### TASK:
For this task, every record below must be reproduced exactly.

(Version comparison data)
━━━━━━━━

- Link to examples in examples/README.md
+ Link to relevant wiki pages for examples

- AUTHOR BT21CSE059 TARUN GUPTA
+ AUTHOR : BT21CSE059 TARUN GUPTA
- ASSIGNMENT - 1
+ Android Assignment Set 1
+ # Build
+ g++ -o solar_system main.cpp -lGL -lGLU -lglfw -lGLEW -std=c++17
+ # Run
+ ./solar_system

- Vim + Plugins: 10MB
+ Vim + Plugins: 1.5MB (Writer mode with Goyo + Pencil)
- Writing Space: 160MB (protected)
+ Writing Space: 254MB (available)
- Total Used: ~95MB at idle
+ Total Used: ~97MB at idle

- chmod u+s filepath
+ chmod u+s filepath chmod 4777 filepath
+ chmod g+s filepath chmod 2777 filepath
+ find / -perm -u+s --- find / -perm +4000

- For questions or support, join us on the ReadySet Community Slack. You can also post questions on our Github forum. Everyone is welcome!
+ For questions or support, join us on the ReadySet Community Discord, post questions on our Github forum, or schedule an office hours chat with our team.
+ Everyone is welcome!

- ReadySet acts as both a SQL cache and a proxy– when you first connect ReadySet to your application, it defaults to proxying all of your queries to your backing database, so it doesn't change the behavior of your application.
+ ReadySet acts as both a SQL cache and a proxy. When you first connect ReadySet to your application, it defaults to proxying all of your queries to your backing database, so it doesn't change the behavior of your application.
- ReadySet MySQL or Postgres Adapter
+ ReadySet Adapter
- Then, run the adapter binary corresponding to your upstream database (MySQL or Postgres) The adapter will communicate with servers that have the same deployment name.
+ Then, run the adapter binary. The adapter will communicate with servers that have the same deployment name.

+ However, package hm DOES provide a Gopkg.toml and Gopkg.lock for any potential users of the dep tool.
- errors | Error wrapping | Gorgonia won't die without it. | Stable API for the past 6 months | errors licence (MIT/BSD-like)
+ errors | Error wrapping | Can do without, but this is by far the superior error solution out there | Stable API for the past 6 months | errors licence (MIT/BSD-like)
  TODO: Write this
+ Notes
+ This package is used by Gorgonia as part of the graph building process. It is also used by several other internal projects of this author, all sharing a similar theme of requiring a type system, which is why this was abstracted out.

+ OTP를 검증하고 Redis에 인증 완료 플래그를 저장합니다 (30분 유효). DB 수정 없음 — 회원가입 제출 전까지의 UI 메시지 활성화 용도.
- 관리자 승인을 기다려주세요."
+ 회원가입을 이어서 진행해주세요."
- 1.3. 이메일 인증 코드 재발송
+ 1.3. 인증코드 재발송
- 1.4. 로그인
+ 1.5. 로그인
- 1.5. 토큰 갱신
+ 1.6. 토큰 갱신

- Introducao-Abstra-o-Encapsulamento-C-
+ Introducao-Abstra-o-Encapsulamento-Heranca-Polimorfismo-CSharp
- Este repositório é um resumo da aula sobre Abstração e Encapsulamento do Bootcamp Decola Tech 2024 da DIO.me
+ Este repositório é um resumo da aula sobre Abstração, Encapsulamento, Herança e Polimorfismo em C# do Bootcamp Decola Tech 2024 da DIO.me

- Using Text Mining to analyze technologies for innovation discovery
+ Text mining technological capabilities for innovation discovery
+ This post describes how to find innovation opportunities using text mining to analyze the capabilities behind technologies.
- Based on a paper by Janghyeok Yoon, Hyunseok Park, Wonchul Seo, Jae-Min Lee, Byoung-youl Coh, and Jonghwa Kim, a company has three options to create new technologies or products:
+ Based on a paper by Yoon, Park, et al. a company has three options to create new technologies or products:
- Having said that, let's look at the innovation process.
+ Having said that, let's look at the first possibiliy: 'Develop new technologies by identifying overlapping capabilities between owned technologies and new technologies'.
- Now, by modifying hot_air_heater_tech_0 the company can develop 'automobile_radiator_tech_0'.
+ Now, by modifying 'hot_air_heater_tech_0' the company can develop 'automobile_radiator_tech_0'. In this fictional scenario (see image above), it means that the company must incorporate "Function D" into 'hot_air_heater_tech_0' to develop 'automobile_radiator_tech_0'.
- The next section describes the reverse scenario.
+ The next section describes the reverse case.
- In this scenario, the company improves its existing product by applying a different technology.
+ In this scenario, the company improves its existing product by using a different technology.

━━━━━━━━

### RESULT:
- Link to examples in examples/README.md
+ Link to relevant wiki pages for examples

- AUTHOR BT21CSE059 TARUN GUPTA
+ AUTHOR : BT21CSE059 TARUN GUPTA
- ASSIGNMENT - 1
+ Android Assignment Set 1
+ # Build
+ g++ -o solar_system main.cpp -lGL -lGLU -lglfw -lGLEW -std=c++17
+ # Run
+ ./solar_system

- Vim + Plugins: 10MB
+ Vim + Plugins: 1.5MB (Writer mode with Goyo + Pencil)
- Writing Space: 160MB (protected)
+ Writing Space: 254MB (available)
- Total Used: ~95MB at idle
+ Total Used: ~97MB at idle

- chmod u+s filepath
+ chmod u+s filepath chmod 4777 filepath
+ chmod g+s filepath chmod 2777 filepath
+ find / -perm -u+s --- find / -perm +4000

- For questions or support, join us on the ReadySet Community Slack. You can also post questions on our Github forum. Everyone is welcome!
+ For questions or support, join us on the ReadySet Community Discord, post questions on our Github forum, or schedule an office hours chat with our team.
+ Everyone is welcome!

- ReadySet acts as both a SQL cache and a proxy– when you first connect ReadySet to your application, it defaults to proxying all of your queries to your backing database, so it doesn't change the behavior of your application.
+ ReadySet acts as both a SQL cache and a proxy. When you first connect ReadySet to your application, it defaults to proxying all of your queries to your backing database, so it doesn't change the behavior of your application.
- ReadySet MySQL or Postgres Adapter
+ ReadySet Adapter
- Then, run the adapter binary corresponding to your upstream database (MySQL or Postgres) The adapter will communicate with servers that have the same deployment name.
+ Then, run the adapter binary. The adapter will communicate with servers that have the same deployment name.

+ However, package hm DOES provide a Gopkg.toml and Gopkg.lock for any potential users of the dep tool.
- errors | Error wrapping | Gorgonia won't die without it. | Stable API for the past 6 months | errors licence (MIT/BSD-like)
+ errors | Error wrapping | Can do without, but this is by far the superior error solution out there | Stable API for the past 6 months | errors licence (MIT/BSD-like)
  TODO: Write this
+ Notes
+ This package is used by Gorgonia as part of the graph building process. It is also used by several other internal projects of this author, all sharing a similar theme of requiring a type system, which is why this was abstracted out.

+ OTP를 검증하고 Redis에 인증 완료 플래그를 저장합니다 (30분 유효). DB 수정 없음 — 회원가입 제출 전까지의 UI 메시지 활성화 용도.
- 관리자 승인을 기다려주세요."
+ 회원가입을 이어서 진행해주세요."
- 1.3. 이메일 인증 코드 재발송
+ 1.3. 인증코드 재발송
- 1.4. 로그인
+ 1.5. 로그인
- 1.5. 토큰 갱신
+ 1.6. 토큰 갱신

- Introducao-Abstra-o-Encapsulamento-C-
+ Introducao-Abstra-o-Encapsulamento-Heranca-Polimorfismo-CSharp
- Este repositório é um resumo da aula sobre Abstração e Encapsulamento do Bootcamp Decola Tech 2024 da DIO.me
+ Este repositório é um resumo da aula sobre Abstração, Encapsulamento, Herança e Polimorfismo em C# do Bootcamp Decola Tech 2024 da DIO.me

- Using Text Mining to analyze technologies for innovation discovery
+ Text mining technological capabilities for innovation discovery
+ This post describes how to find innovation opportunities using text mining to analyze the capabilities behind technologies.
- Based on a paper by Janghyeok Yoon, Hyunseok Park, Wonchul Seo, Jae-Min Lee, Byoung-youl Coh, and Jonghwa Kim, a company has three options to create new technologies or products:
+ Based on a paper by Yoon, Park, et al. a company has three options to create new technologies or products:
- Having said that, let's look at the innovation process.
+ Having said that, let's look at the first possibiliy: 'Develop new technologies by identifying overlapping capabilities between owned technologies and new technologies'.
- Now, by modifying hot_air_heater_tech_0 the company can develop 'automobile_radiator_tech_0'.
+ Now, by modifying 'hot_air_heater_tech_0' the company can develop 'automobile_radiator_tech_0'. In this fictional scenario (see image above), it means that the company must incorporate "Function D" into 'hot_air_heater_tech_0' to develop 'automobile_radiator_tech_0'.
- The next section describes the reverse scenario.
+ The next section describes the reverse case.
- In this scenario, the company improves its existing product by applying a different technology.
+ In this scenario, the company improves its existing product by using a different technology.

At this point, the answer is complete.